Revision tracking records:
---------------

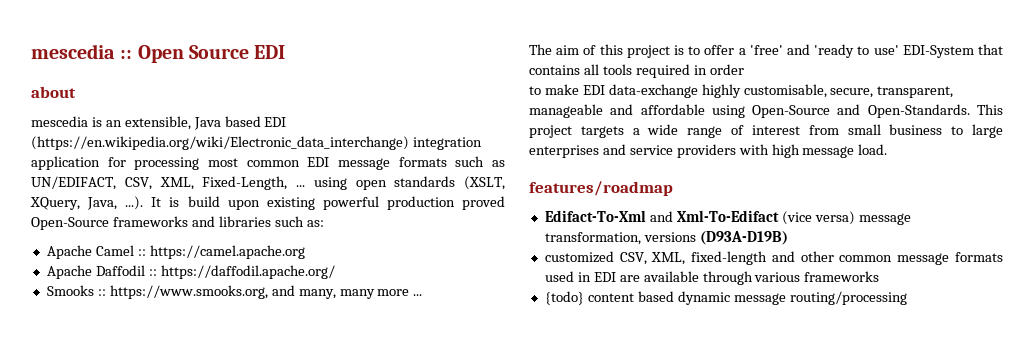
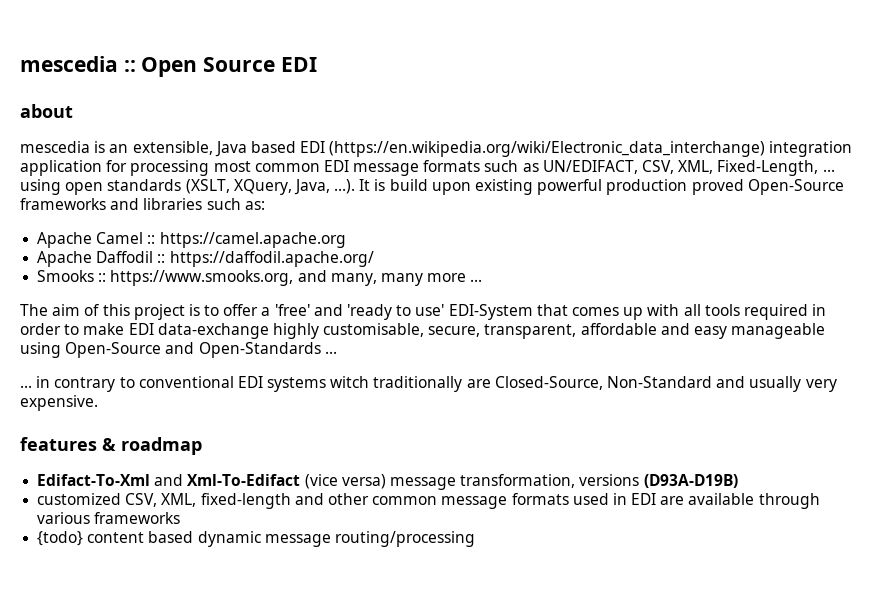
- The aim of this project is to offer a 'free' and 'ready to use' EDI-System that contains all tools required in order
- to make EDI data-exchange highly customisable, secure, transparent, manageable and affordable using Open-Source and Open-Standards. This project targets a wide range of interest from small business to large enterprises and service providers with high message load.
- features/roadmap
+ The aim of this project is to offer a 'free' and 'ready to use' EDI-System that comes up with all tools required in order to make EDI data-exchange highly customisable, secure, transparent, affordable and easy manageable using Open-Source and Open-Standards ...
+ ... in contrary to conventional EDI systems witch traditionally are Closed-Source, Non-Standard and usually very expensive.
+ features & roadmap

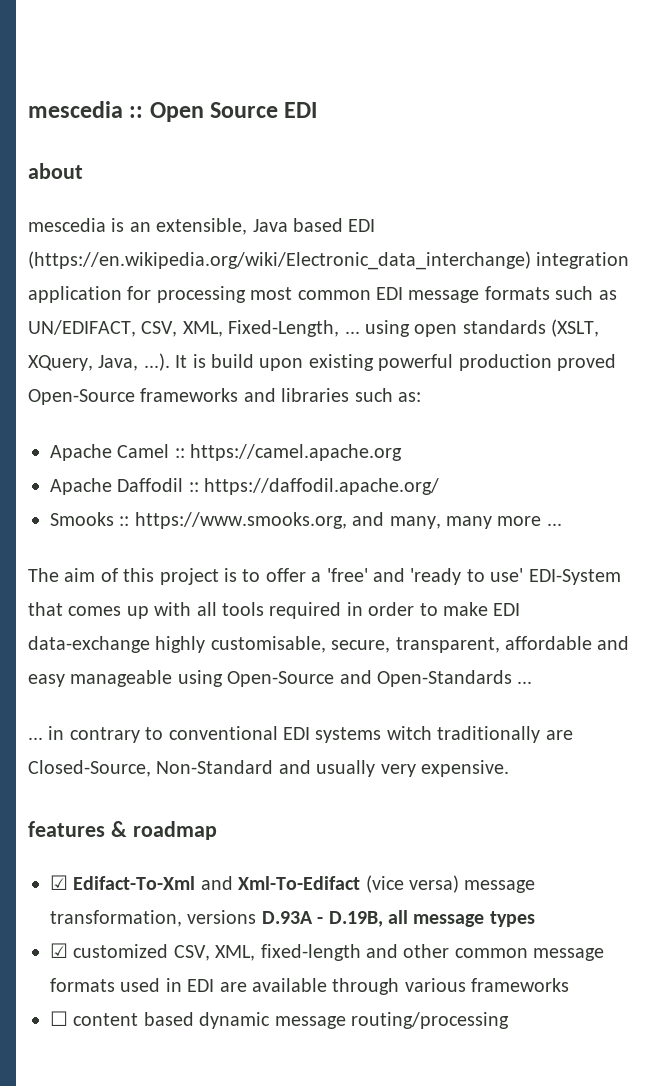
- Edifact-To-Xml and Xml-To-Edifact (vice versa) message transformation, versions (D93A-D19B)
- customized CSV, XML, fixed-length and other common message formats used in EDI are available through various frameworks
+ ☑ Edifact-To-Xml and Xml-To-Edifact (vice versa) message transformation, versions D.93A - D.19B, all message types
+ ☑ customized CSV, XML, fixed-length and other common message formats used in EDI are available through various frameworks
- {todo} content based dynamic message routing/processing
+ ☐ content based dynamic message routing/processing

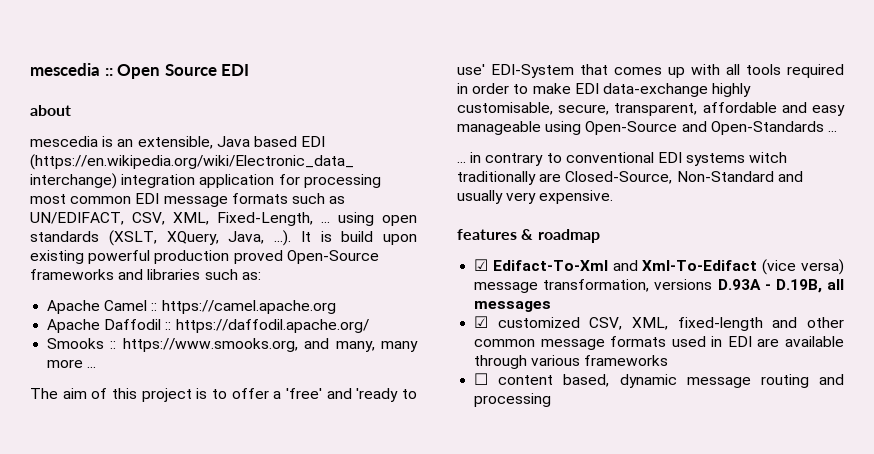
- ☑ Edifact-To-Xml and Xml-To-Edifact (vice versa) message transformation, versions D.93A - D.19B, all message types
+ ☑ Edifact-To-Xml and Xml-To-Edifact (vice versa) message transformation, versions D.93A - D.19B, all messages
- ☐ content based dynamic message routing/processing
+ ☐ content based, dynamic message routing and processing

---------------

_Brief_.
Nothing but the lines from the start of the records above through the line with "- Edifact-To-Xml and" should be retyped, each exactly as written; leave out all pictures.

_Expected output_.
- The aim of this project is to offer a 'free' and 'ready to use' EDI-System that contains all tools required in order
- to make EDI data-exchange highly customisable, secure, transparent, manageable and affordable using Open-Source and Open-Standards. This project targets a wide range of interest from small business to large enterprises and service providers with high message load.
- features/roadmap
+ The aim of this project is to offer a 'free' and 'ready to use' EDI-System that comes up with all tools required in order to make EDI data-exchange highly customisable, secure, transparent, affordable and easy manageable using Open-Source and Open-Standards ...
+ ... in contrary to conventional EDI systems witch traditionally are Closed-Source, Non-Standard and usually very expensive.
+ features & roadmap

- Edifact-To-Xml and Xml-To-Edifact (vice versa) message transformation, versions (D93A-D19B)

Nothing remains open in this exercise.